- **Material to process**:
* * * * * * *
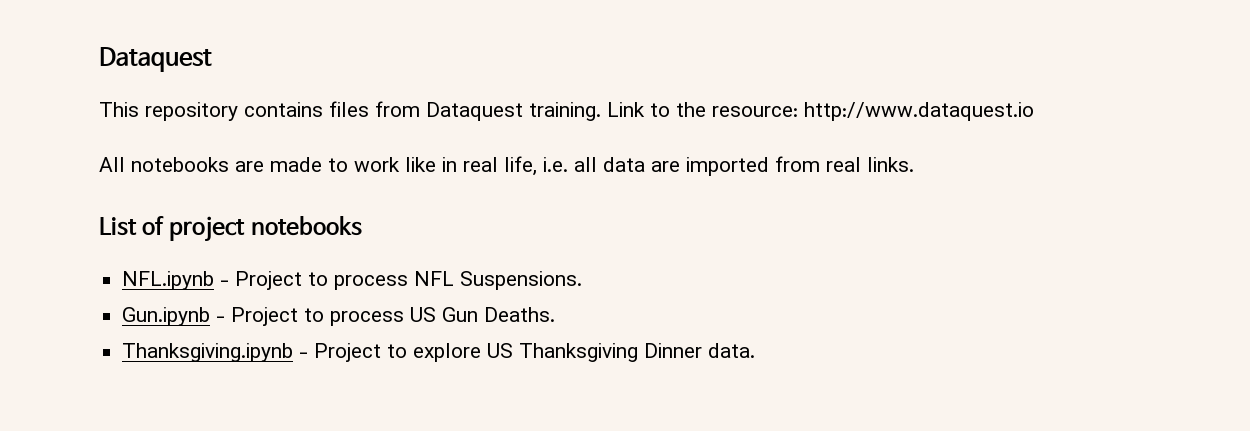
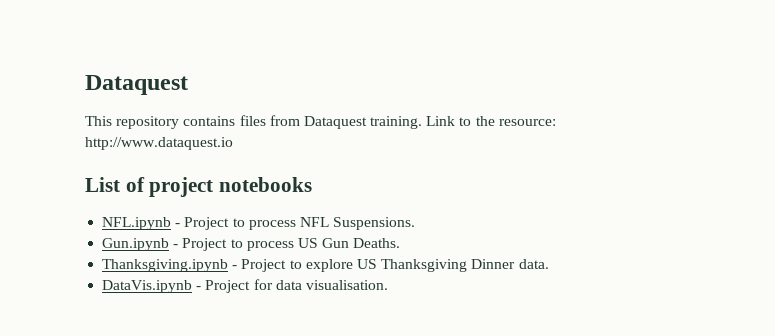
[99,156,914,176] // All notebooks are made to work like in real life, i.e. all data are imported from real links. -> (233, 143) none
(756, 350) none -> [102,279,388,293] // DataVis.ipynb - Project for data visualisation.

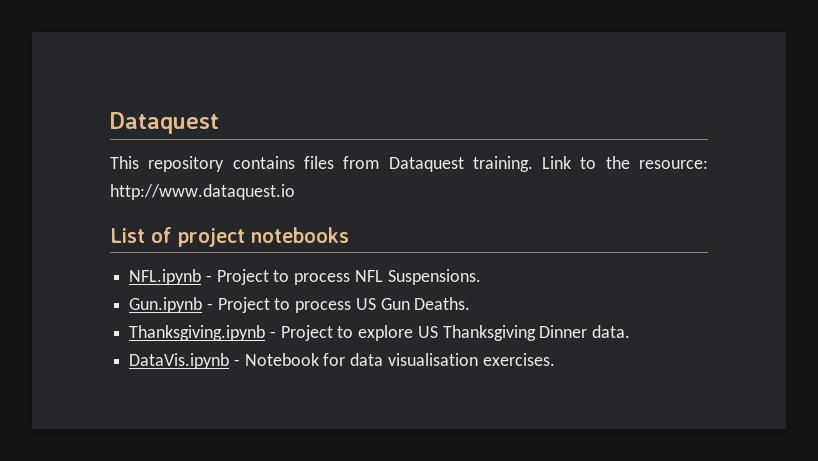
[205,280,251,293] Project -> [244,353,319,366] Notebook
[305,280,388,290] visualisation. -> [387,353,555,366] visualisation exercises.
* * * * * * *
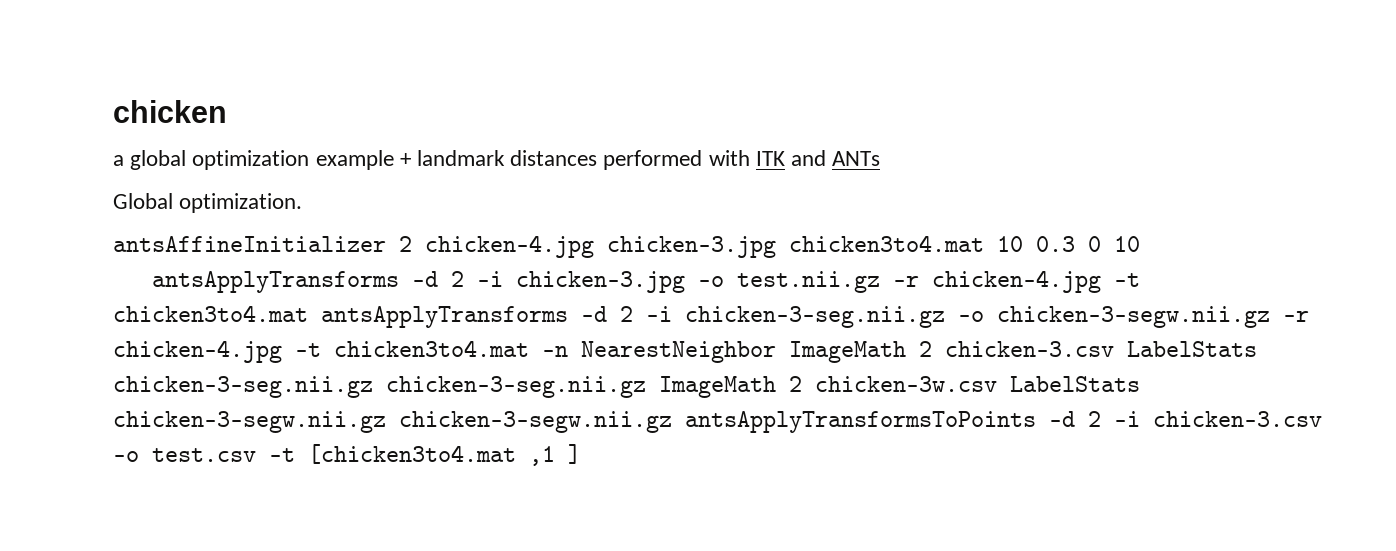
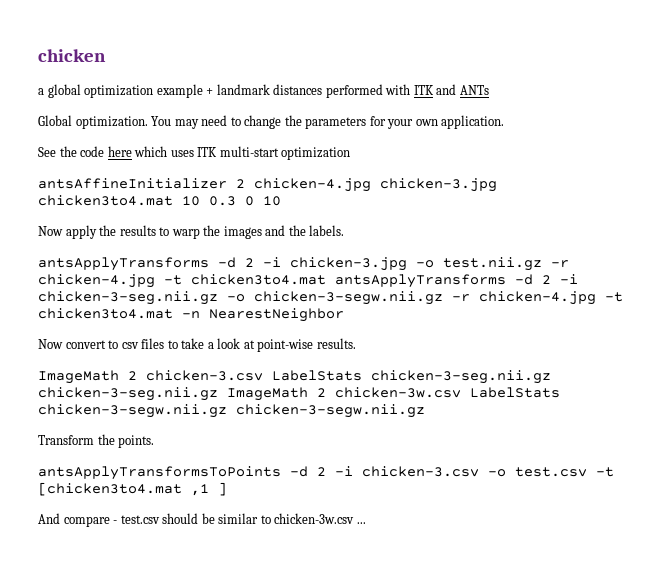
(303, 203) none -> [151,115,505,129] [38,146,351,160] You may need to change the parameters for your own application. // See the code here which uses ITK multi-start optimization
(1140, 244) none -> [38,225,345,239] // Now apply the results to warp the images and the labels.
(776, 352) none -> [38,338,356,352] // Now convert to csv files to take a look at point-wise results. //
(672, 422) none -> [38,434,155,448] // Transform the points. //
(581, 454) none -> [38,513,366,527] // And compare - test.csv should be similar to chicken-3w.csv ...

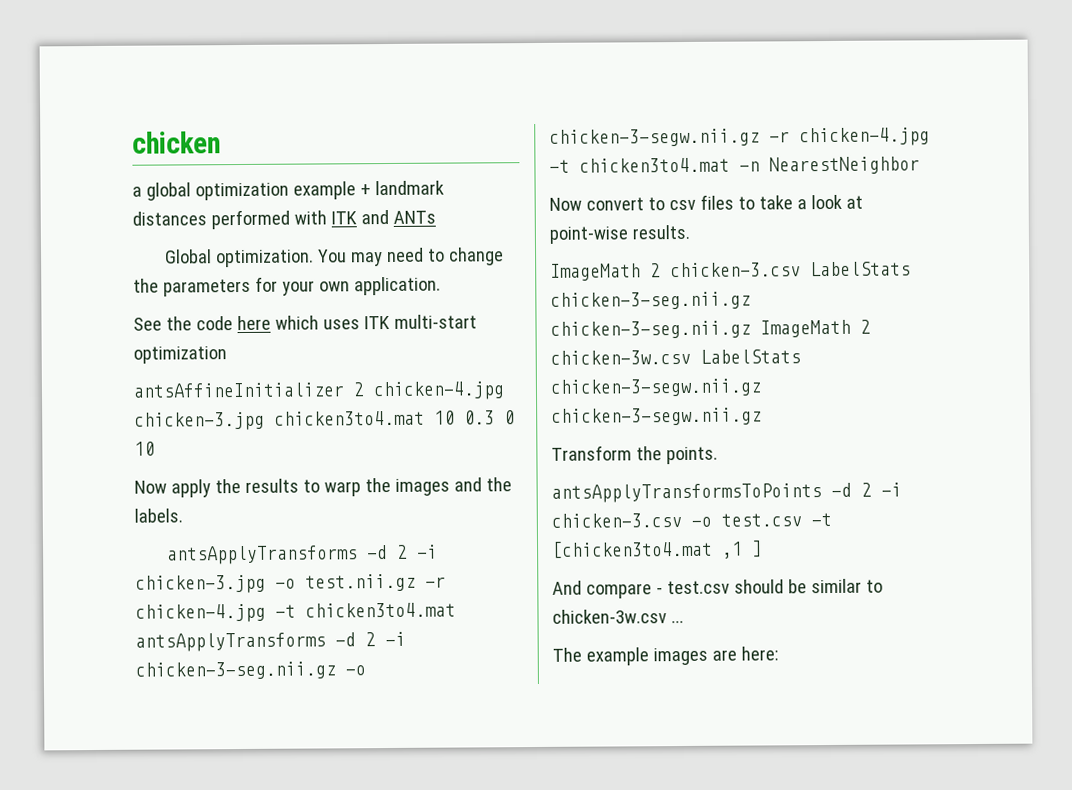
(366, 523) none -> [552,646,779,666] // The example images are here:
* * * * * * *
- **Problem details**: In the data above, find the line containing "(1140, 244) none" and the line containing "(366, 523) none". Repeat those two lines and everything between them exactly, minus the pictures.

- **Exercise solution**:
(1140, 244) none -> [38,225,345,239] // Now apply the results to warp the images and the labels.
(776, 352) none -> [38,338,356,352] // Now convert to csv files to take a look at point-wise results. //
(672, 422) none -> [38,434,155,448] // Transform the points. //
(581, 454) none -> [38,513,366,527] // And compare - test.csv should be similar to chicken-3w.csv ...

(366, 523) none -> [552,646,779,666] // The example images are here:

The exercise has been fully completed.